Noto Cefalù Duomo di Catania
Non è un caso infatti che nella mia vita sia venuto in contatto con numerosi siciliani: non so, è un po’ come se li ricercassi o attraessi inconsciamente. Persone totalmente diverse da me, ravennate di natali e mantovano d’adozione, eppure tanto vicine. Del resto, però, come mi ha fatto notare l’amico Claudio, la planimetria dell’Emilia-Romagna se ci pensiamo bene ricorda un po’ la Sicilia. Inoltre, se confrontiamo i numerosi mosaici siculi, possiamo osservare come non si discostino per niente da quelli ravennati: l’influenza bizantina è stata la stessa! Saranno accostamenti molto forzati ma in un certo senso proprio per quest’ultimi mi sono sentito a casa.
Sono tornato in Sicilia per la terza volta all’età di 24 anni. Una persona totalmente diversa rispetto a quando appena maggiorenne: sicuramente più riflessiva e meno dogmatica. Ritorno in una terra che in cuor mio non avevo mai lasciato. Mi ricordavo gli odori, i sapori, le persone. Un’esperienza a tutto tondo che grazie all’ospitalità di due amici si è trasformata nell’ennesima conferma che la Sicilia per me non è solo un luogo di vacanza. La Sicilia per me è qualche cosa di più. Un accostamento forte lo so, ma che ci posso fare? Si dice che al “cuor non si comanda”.

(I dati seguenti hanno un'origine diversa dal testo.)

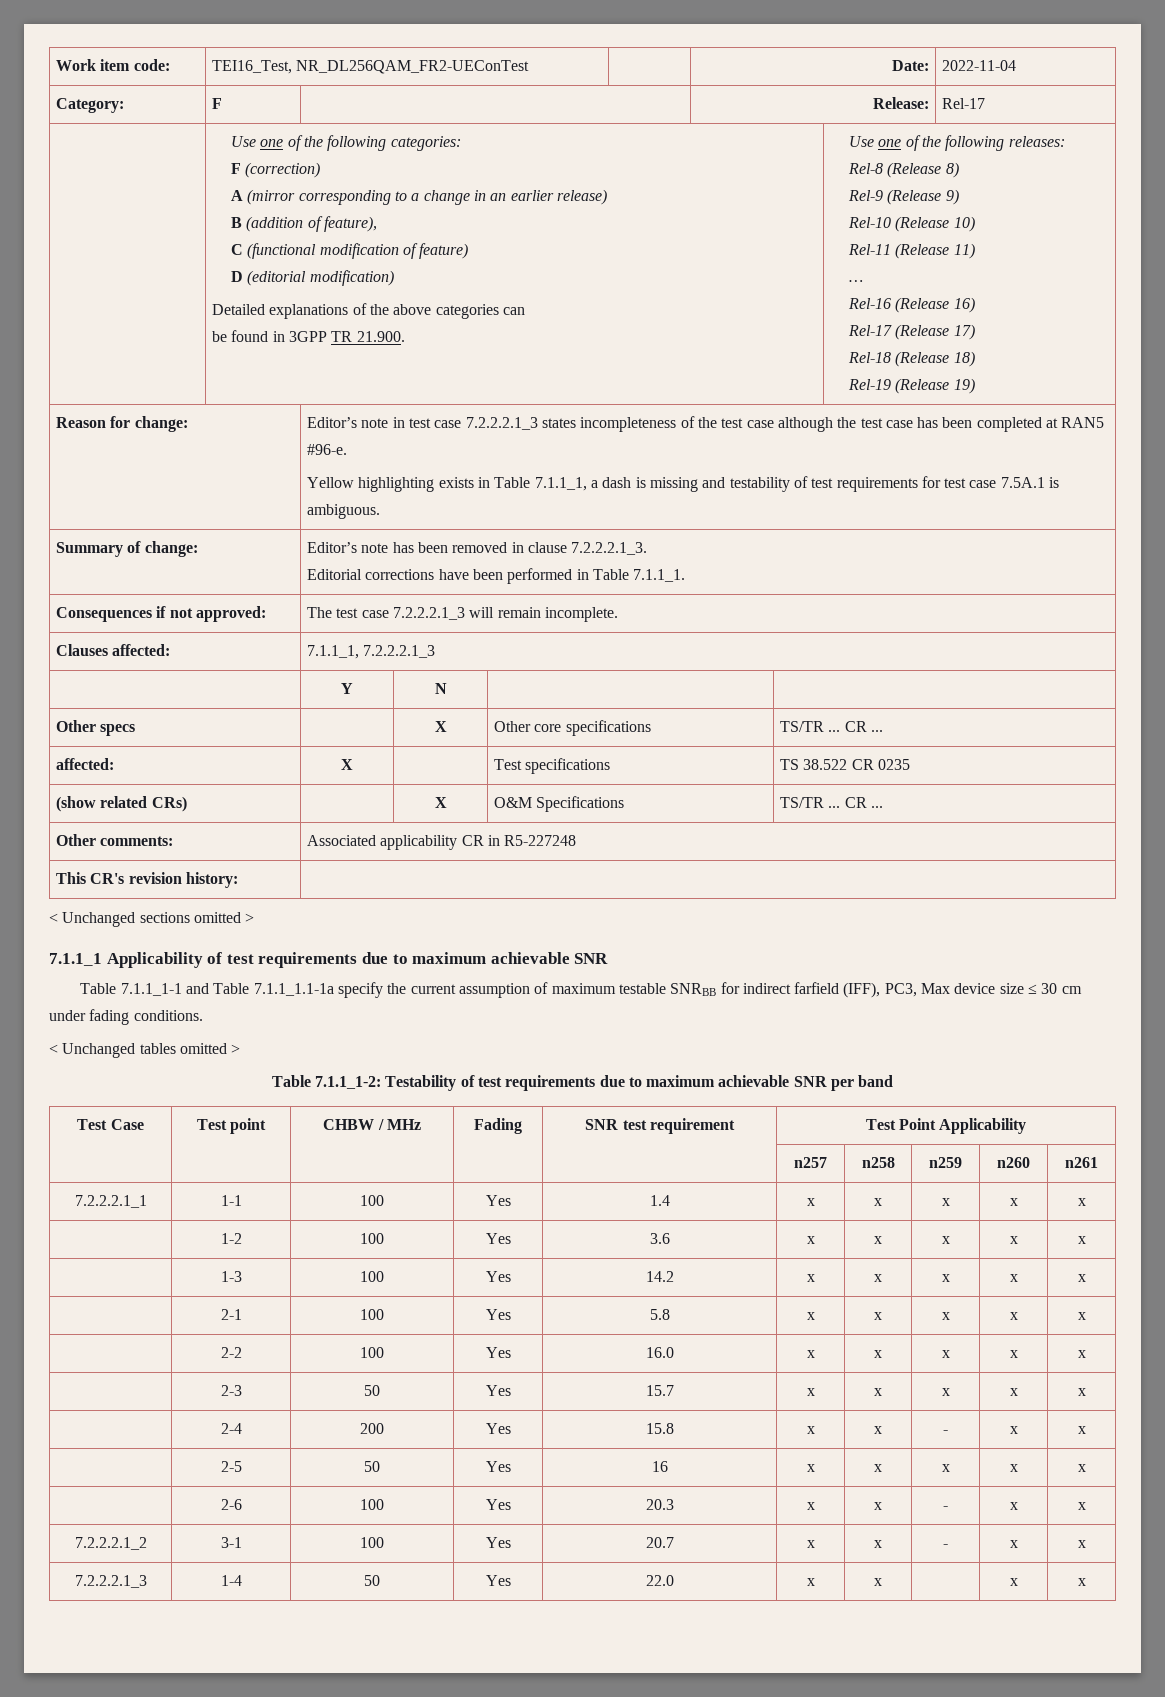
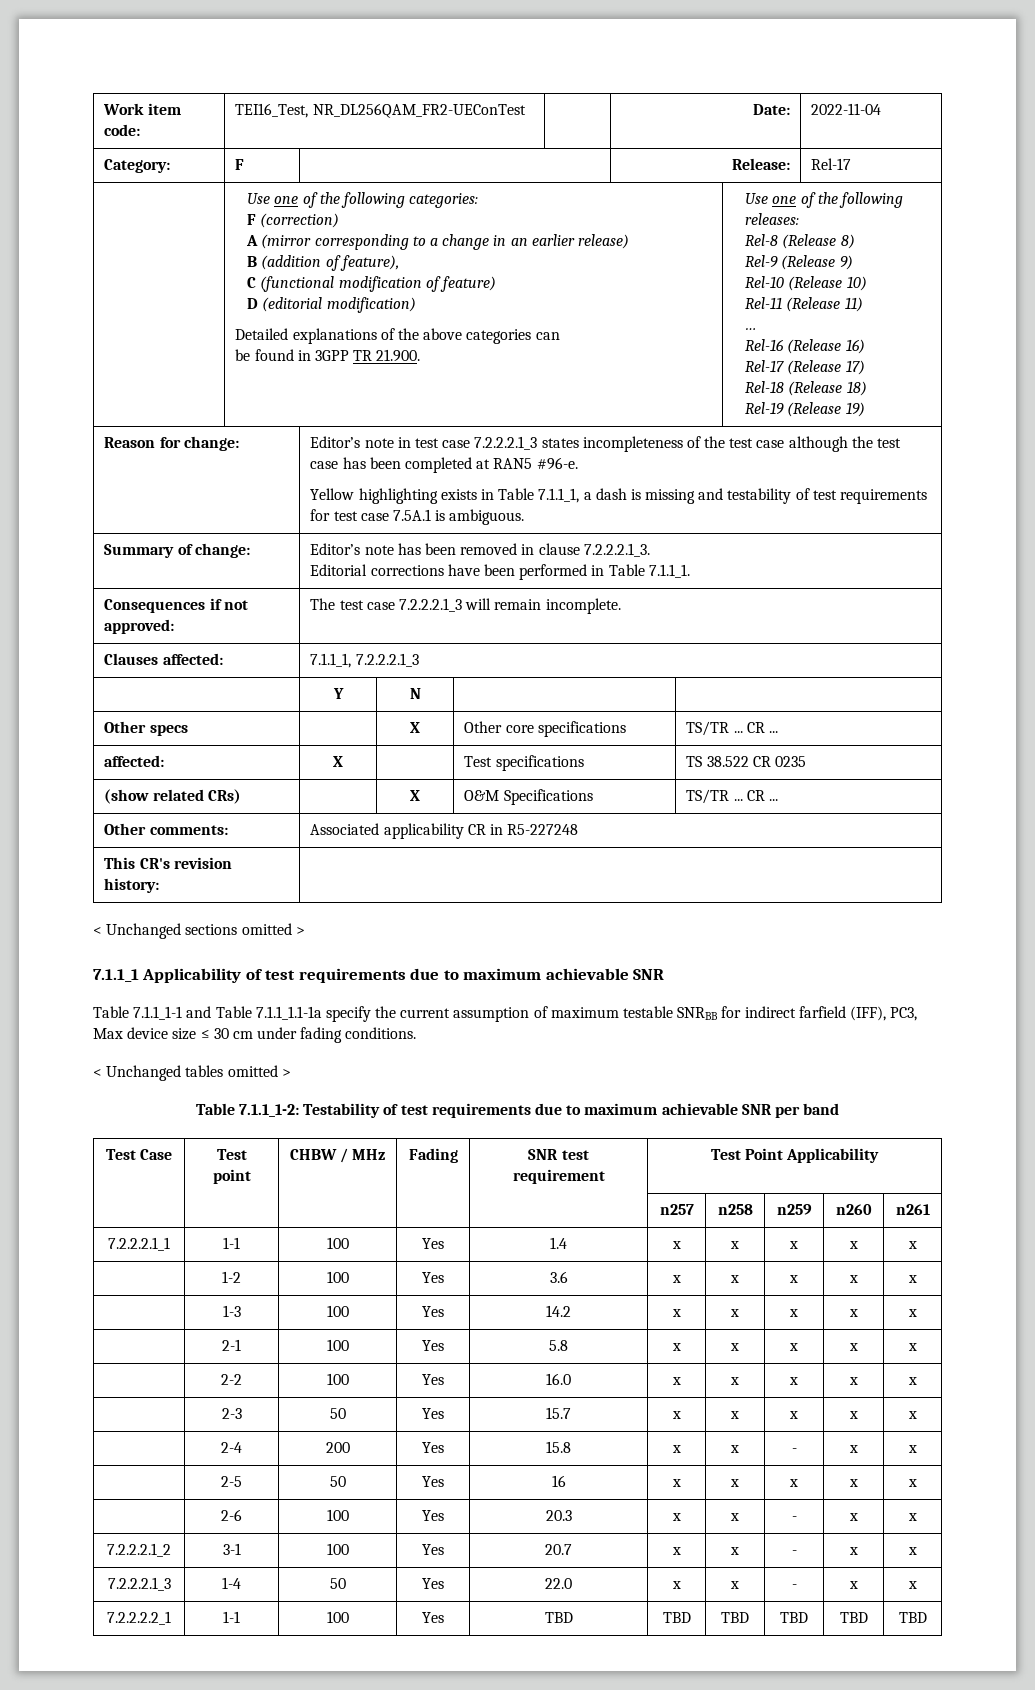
- 7.2.2.2.1_3 | 1-4 | 50 | Yes | 22.0 | x | x | | x | x
+ 7.2.2.2.1_3 | 1-4 | 50 | Yes | 22.0 | x | x | - | x | x
+ 7.2.2.2.2_1 | 1-1 | 100 | Yes | TBD | TBD | TBD | TBD | TBD | TBD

Sono stato ospitato da due amici, Costanza e Claudio, tutti e due risiedenti al centro. <<Che sfiga!!>>, potreste pensare voi. Invece no. Penso che questo sia stato il punto di forza. In primis, perché l’entroterra siculo è ovviamente quello meno conosciuto da noi turisti del nord in cerca del mare “caraibico”. In secondo luogo, perché questo mi ha permesso di essere in una posizione strategica per visitare tutti i versanti: dalla costa palermitana a quella catanese e agrigentina.
Che meraviglie, che paesaggi, che luoghi! Questa terza volta ho davvero girato tanto e visitato ancor di più. È davvero stata una vacanza volta alla scoperta della storia italica, del buon cibo e dello stare insieme. Per quanto riguarda la scoperta, sono rimasto davvero impressionato dalla vastità di monumenti e siti archeologici presenti in regione. Noto con la sua maestosa e armoniosa architettura, la grigia Catania costruita con la pietra lavica dell’Etna, Cefalù con i suoi scorci sul mare. Taormina, Isola Bella, Fontane Bianche, la Scala dei Turchi. I miei occhi hanno davvero immortalato la bellezza per antonomasia. La Sicilia infatti è la regione italiana e quindi del mondo con più siti appartenenti al patrimonio Unesco. Scriverlo è facile, ma rendersene conto di persona è tutt’altra storia. Proprio camminando nella Valle dei Templi, assorto in una delle classiche conversazioni che quei posti ti suscitano mi sono addirittura arrabbiato.
Noto Scala dei Turchi Valle dei Templi, Agrigento Teatro Greco, Taormina
Ma possibile che una terra che ai tempi della Magna Grecia era centro commerciale, culla di pensiero e di arte sia ora la ruota di scorta del mondo europeo?!!? Questa rabbia mi viene in quanto italiano ed innamorato in toto di tutto il nostro patrimonio: da Bolzano fino a Canicattì. Mi fa rabbia perché capisco la delusione di tutti quei miei coetanei costretti a scappare da una terra che avrebbe da offrire loro migliaia di opportunità e che invece è chiusa in un circolo vizioso di malaffare e opportunismo. Con questo non voglio fare il generalista e il qualunquista. Penso che però, oltre ai numerosissimi problemi politici e storici che ha vissuto la regione, ci sia qualcosa di sbagliato in una parte di popolazione: lamentarsi della mancanza di Stato osannando l’uomo forte o il malaffare locale non è la soluzione giusta. Mi fa male perché non è giusto per nessuno di noi. È un discorso molto complesso che non voglio ulteriormente svilire perché non è questo il momento e la sede dove parlarne. Problemi grandi non richiedono soluzioni semplici ed immediate a discapito di quanto detto da qualche Capitano. Capisco quindi il senso di rivalsa e un po’ di invidia che molti miei amici avevano appena emigrati a Bologna.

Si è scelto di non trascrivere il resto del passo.